Fiji President Scraps Constitution, Assumes Control
By Phil Mercer
10 April 2009

There is more political turmoil in Fiji after President Ratu Josefa Iloilo annulled the constitution, fired the judiciary and assumed all governing power in the South Pacific nation.

Ratu Josefa Iloilo (2008 File)

The elderly leader's motives are, however, unclear. He has been a staunch supporter of Fiji's army chief, Commodore Frank Bainimarama, who deposed an elected government two-and-a-half years ago and has ignored international demands to restore democracy.

The coup was the country's fourth in 20 years.

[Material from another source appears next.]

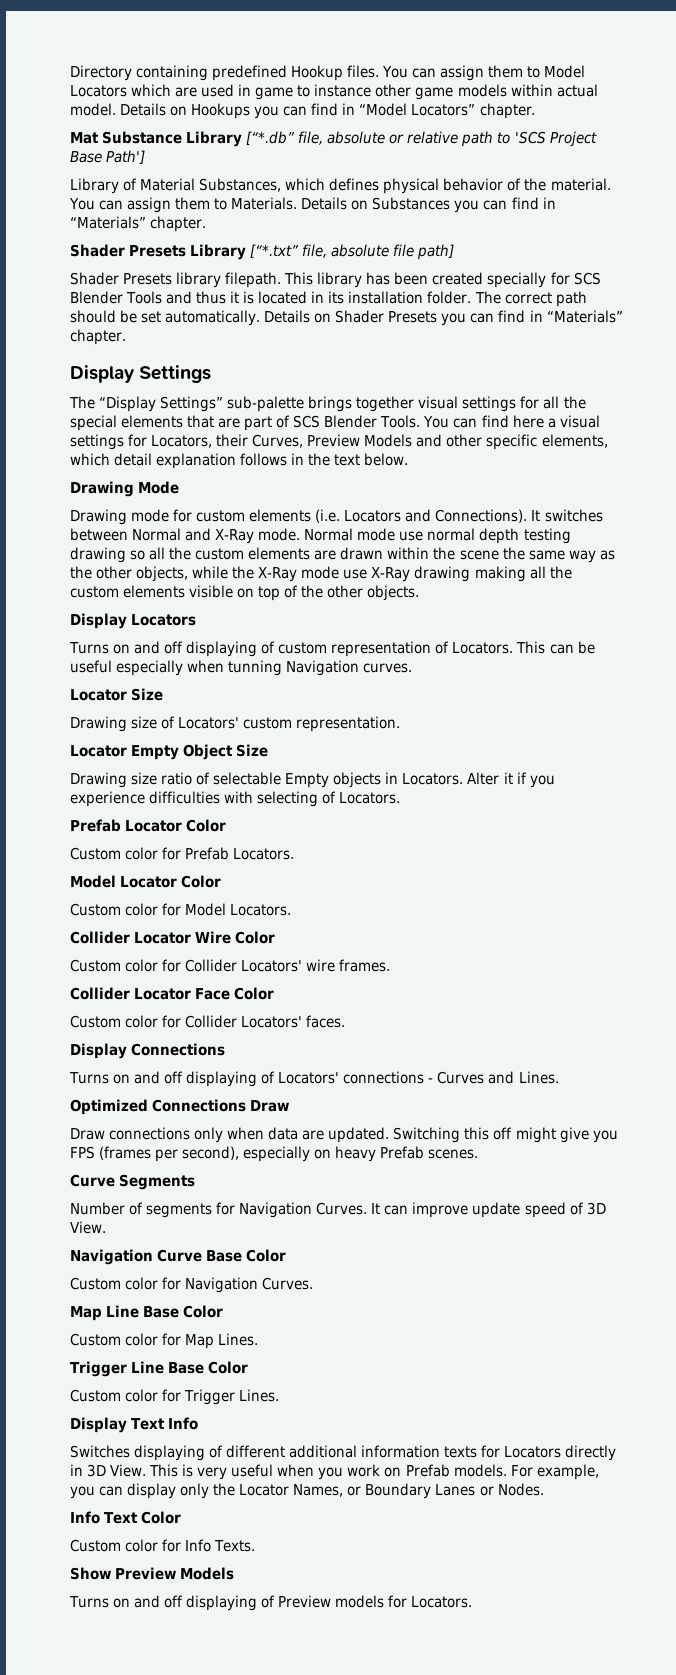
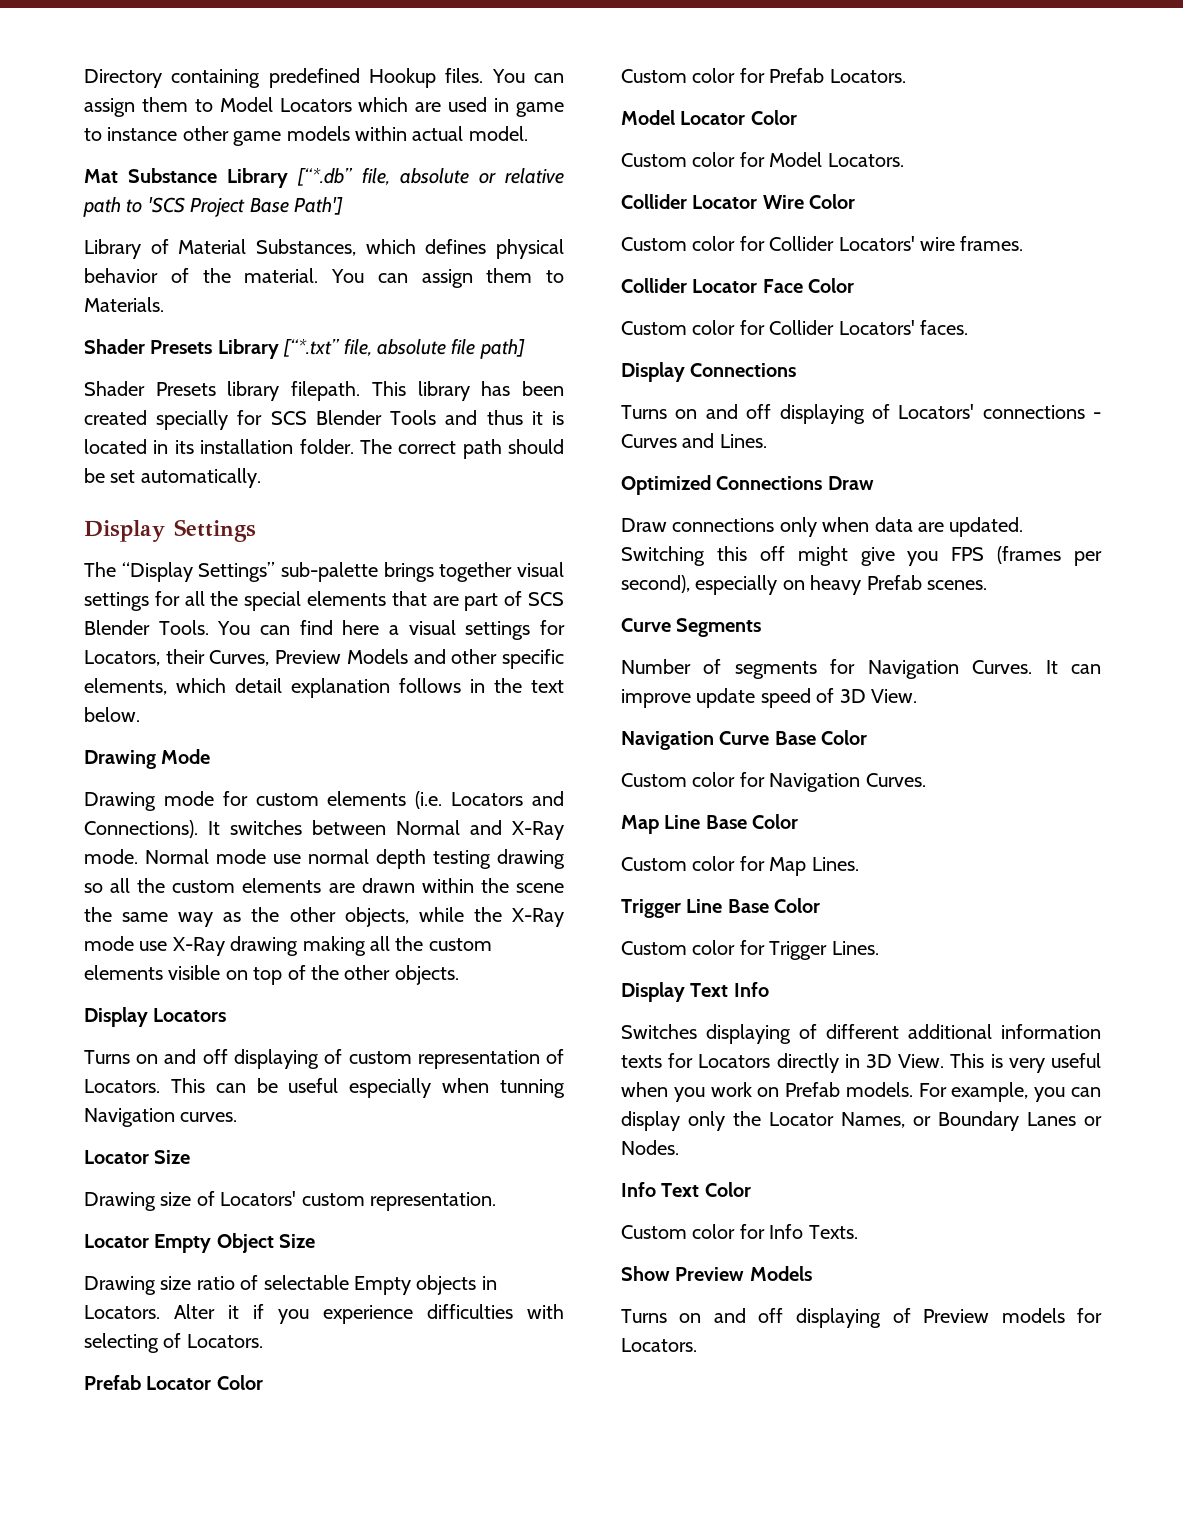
[120,103,536,119] Details on Hookups you can find in “Model Locators” chapter. -> (528, 133) none
[301,197,556,213] [70,216,207,232] Details on Substances you can find in “Materials” chapter. -> (164, 304) none
[264,310,623,326] [70,329,126,345] Details on Shader Presets you can find in “Materials” chapter. -> (261, 478) none

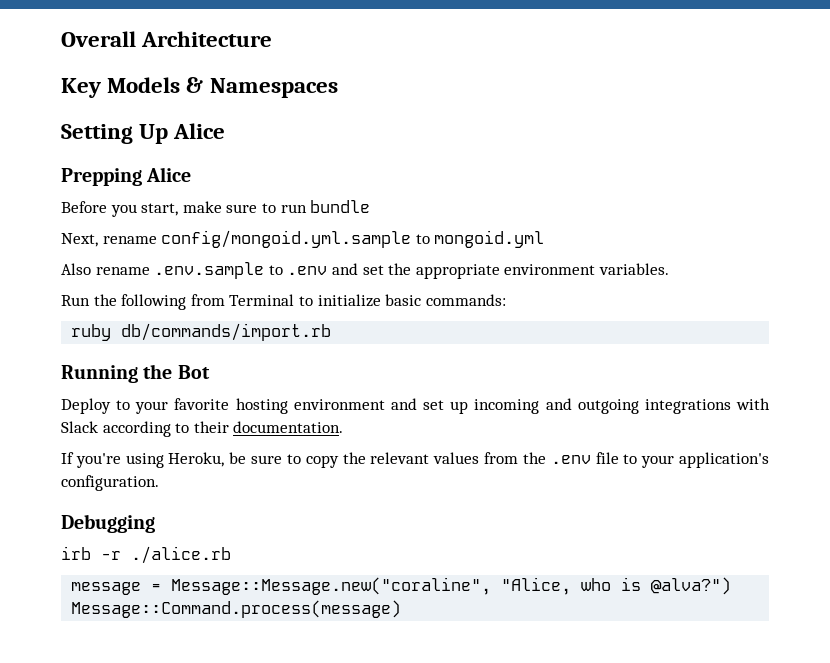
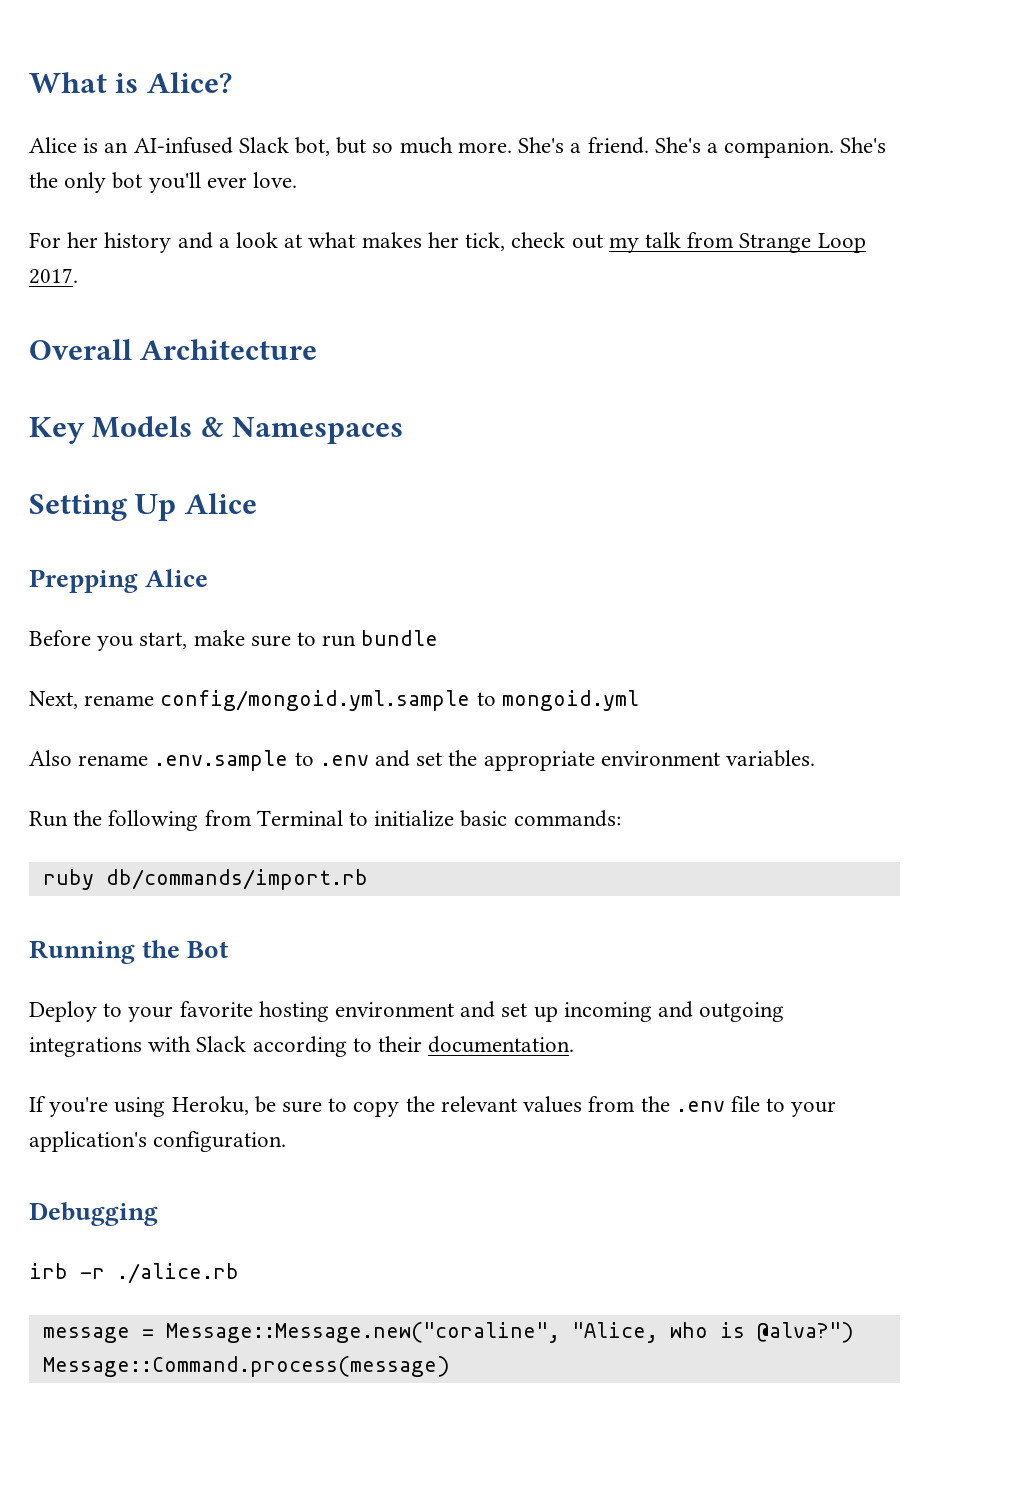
(61, 39) none -> [29,72,232,93] [29,137,887,158] [29,172,298,193] [29,232,866,253] [29,268,78,284] What is Alice? // Alice is an AI-infused Slack bot, but so much more. She's a friend. She's a companion. She's the only bot you'll ever love. // For her history and a look at what makes her tick, check out my talk from Strange Loop 2017. //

Court rules military government illegal

On Thursday, the Fiji Court of Appeal ruled the military government was illegal. The ruling prompted Commodore Bainimarama to make a national televised address in which he announced he would step down from his position as interim prime minister and urged the people to remain calm.

"I want to assure you all that I, as commander of the RFMS [Republic of Fiji Military Forces] together with all the security forces shall ensure that there will be no disruption to law and order," Bainimarama said. "I also want to caution any person who is thinking of interrupting the peace and good governance of our Fiji that no such behavior shall be tolerated."

Military chief unlikely to leave quietly

Commodore Bainimarama is unlikely to move quietly to the sidelines. He seized power in 2006 in a bloodless coup, claiming that the government was corrupt and pursuing racist policies against the country's ethnic Indian minority. His refusal to set a timetable for elections has upset Fiji's South Pacific neighbors, including Australia and New Zealand, which have imposed limited sanctions.

Bainimarama's critics have accused him of being a power-hungry dictator.

President to appoint interim government

President Iloilo said he would appoint a new interim government soon, which would serve until elections in September 2014.

The army's grip on Fiji has left the island nation isolated internationally. Its economy, which is heavily dependent on tourism and sugar cane exports, has suffered, sending more of the population of 800,000 into poverty.